Online J Public Health Inform. 2023 Dec 28:15:e52782. doi: 10.2196/52782. eCollection 2023.

Abstract

Background: The health care system is undergoing a shift toward a more patient-centered approach for individuals with chronic and complex conditions, which presents a series of challenges, such as predicting hospital needs and optimizing resources. At the same time, the exponential increase in health data availability has made it possible to apply advanced statistics and artificial intelligence techniques to develop decision-support systems and improve resource planning, diagnosis, and patient screening. These methods are key to automating the analysis of large volumes of medical data and reducing professional workloads.

Objective: This article aims to present a machine learning model and a case study in a cohort of patients with highly complex conditions.
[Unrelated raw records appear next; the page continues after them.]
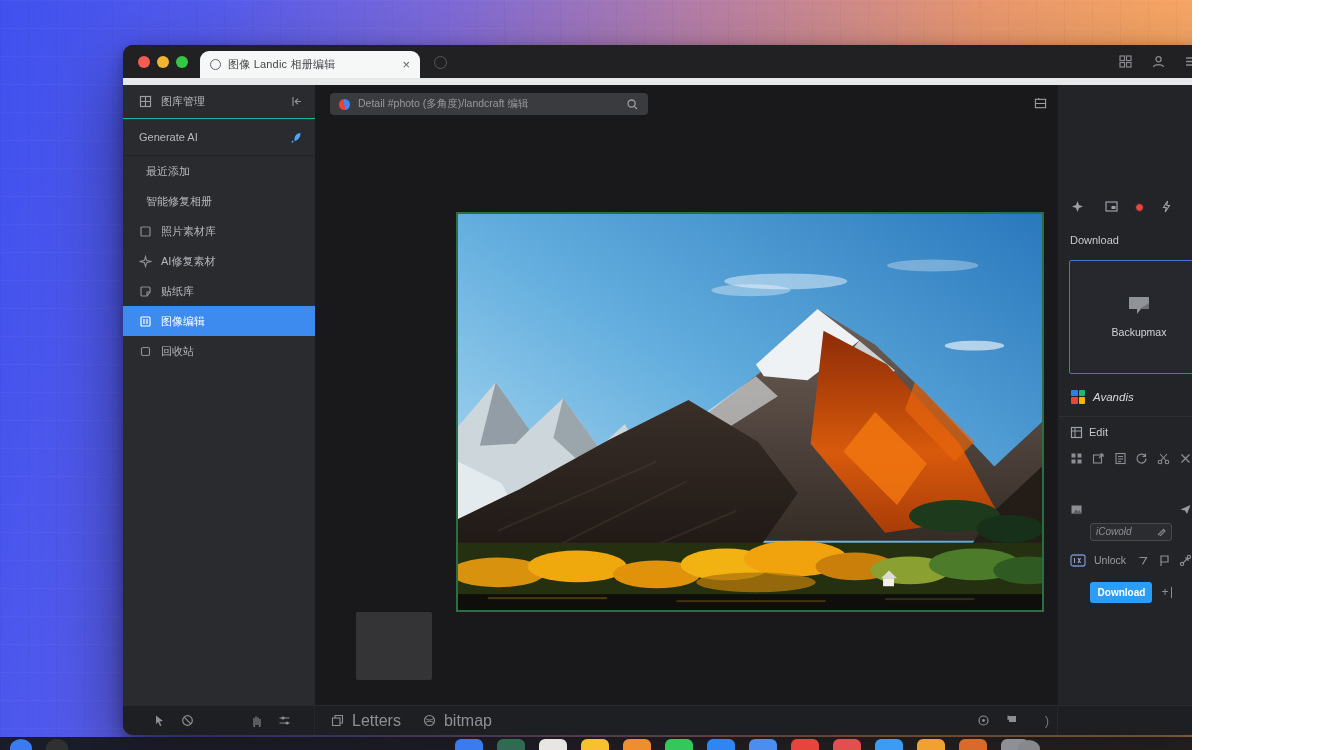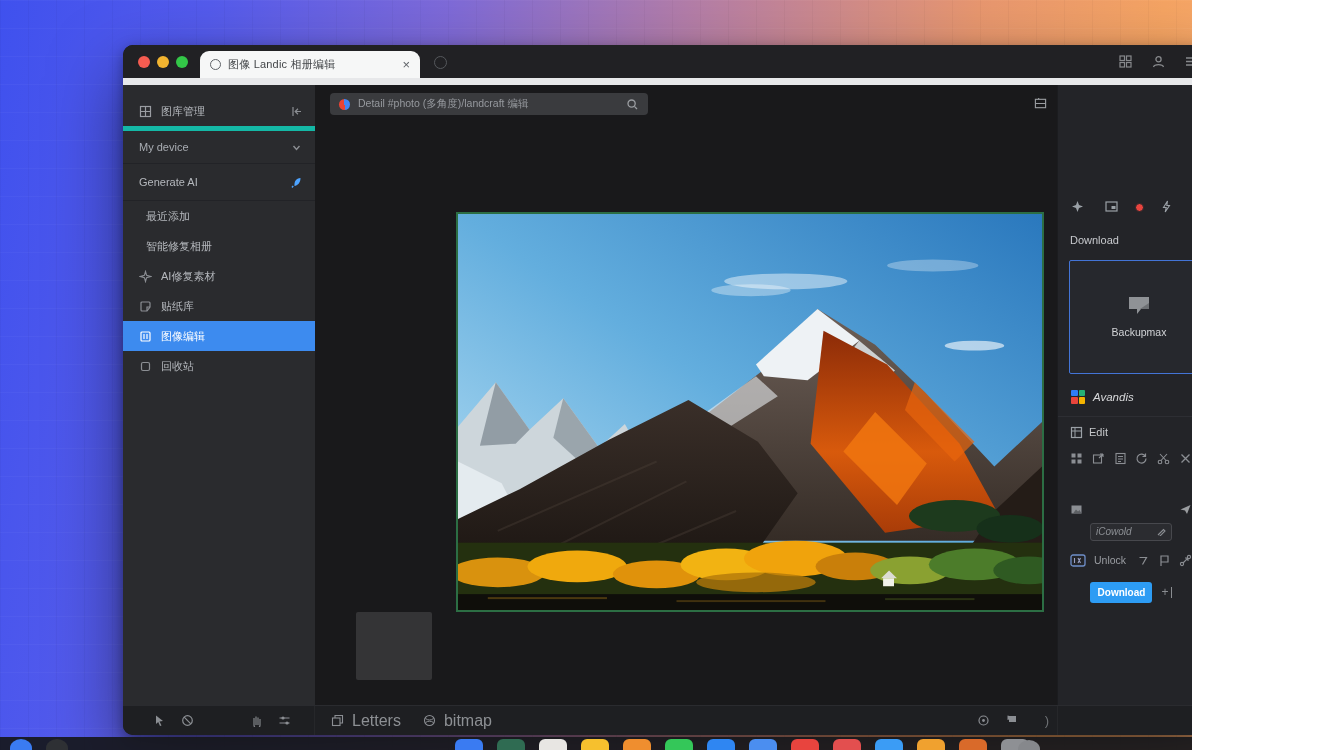"图库管理" .sb-head { border-bottom: 5px solid #14b8a6 -> 1px solid #14b8a6; margin-top: 12px -> none }
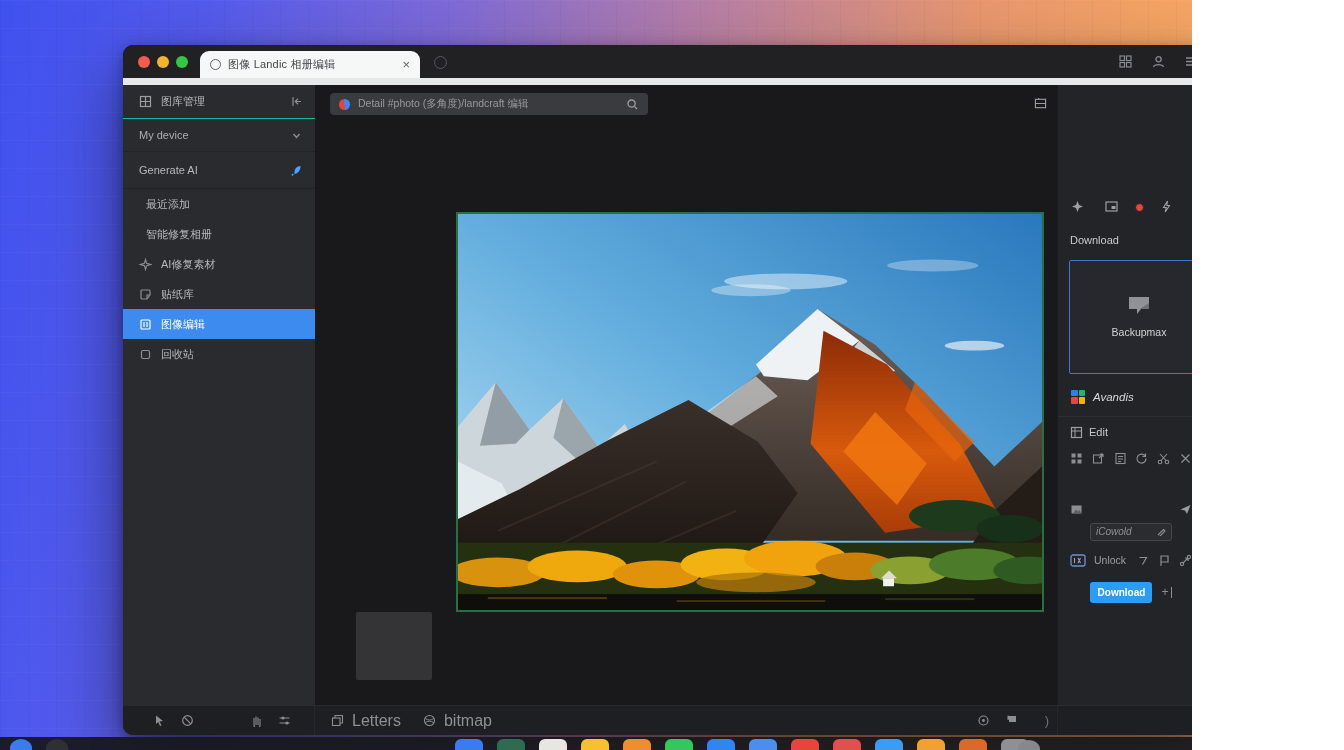"My device" div.sb-row { html: <div> <span>My device</span> <svg> <path></path> </svg> </div> -> none }
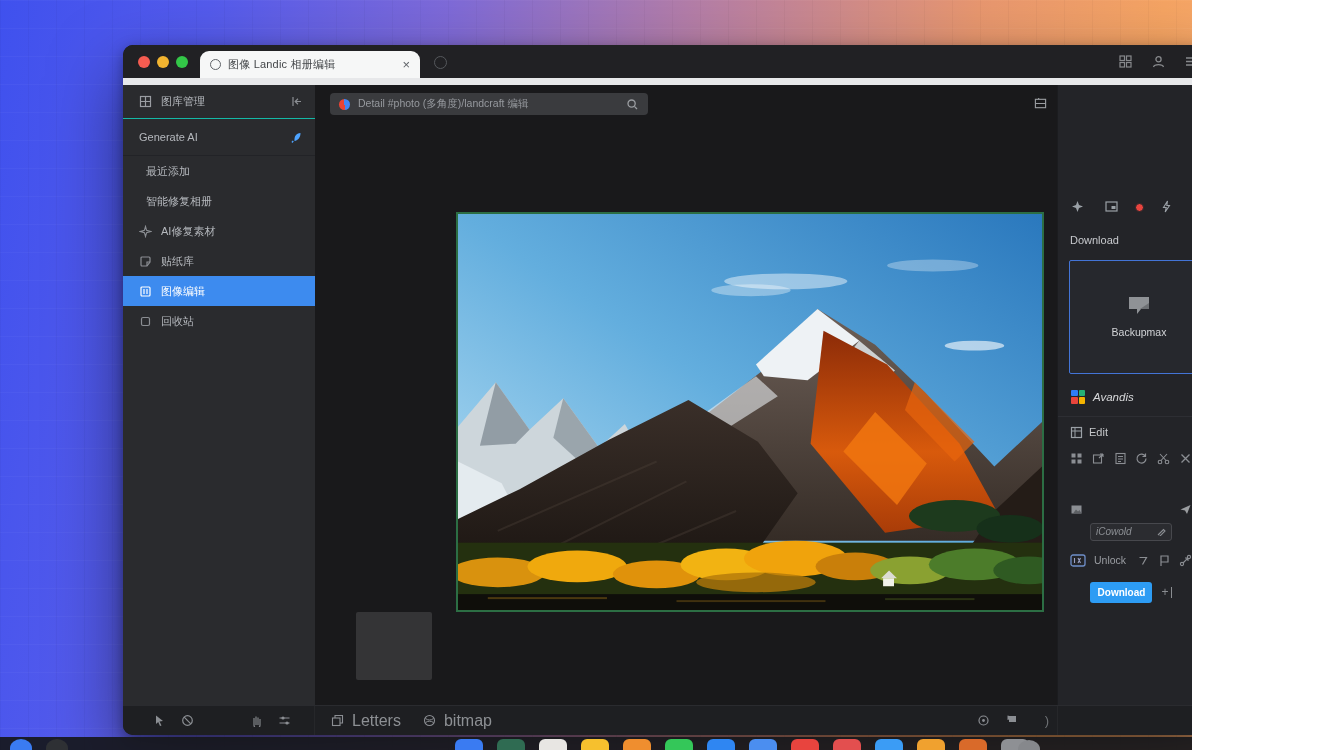"照片素材库" div.sb-row { html: none -> <div> <svg> <rect></rect> </svg> <span>照片素材库</span> </div> }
The object was to predict mortality within the following 4 years and early mortality over 6 months following diagnosis. The method used easily accessible variables and health care resource utilization information.

Methods: A classification algorithm was selected among 6 models implemented and evaluated using a stratified cross-validation strategy with k=10 and a 70/30 train-test split. The evaluation metrics used included accuracy, recall, precision, F1-score, and area under the receiver operating characteristic (AUROC) curve.
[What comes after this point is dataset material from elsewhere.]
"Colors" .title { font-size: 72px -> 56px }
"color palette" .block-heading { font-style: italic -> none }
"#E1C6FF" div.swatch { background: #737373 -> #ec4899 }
Results: The model predicted patient death with an 87% accuracy, recall of 87%, precision of 82%, F1-score of 84%, and area under the curve (AUC) of 0.88 using the best model, the Extreme Gradient Boosting (XGBoost) classifier. The results were worse when predicting premature deaths (following 6 months) with an 83% accuracy (recall=55%, precision=64% F1-score=57%, and AUC=0.88) using the Gradient Boosting (GRBoost) classifier.

Conclusions: This study showcases encouraging outcomes in forecasting mortality among patients with intricate and persistent health conditions. The employed variables are conveniently accessible, and the incorporation of health care resource utilization information of the patient, which has not been employed by current state-of-the-art approaches, displays promising predictive power. The proposed prediction model is designed to efficiently identify cases that need customized care and proactively anticipate the demand for critical resources by health care providers.

Keywords: algorithm; algorithms; artificial intelligence; chromic; chronicity; classification; complex; complexity; death; health data; machine learning; mortality; mortality prediction; mortality risk; predict; prediction; predictive; risk prediction.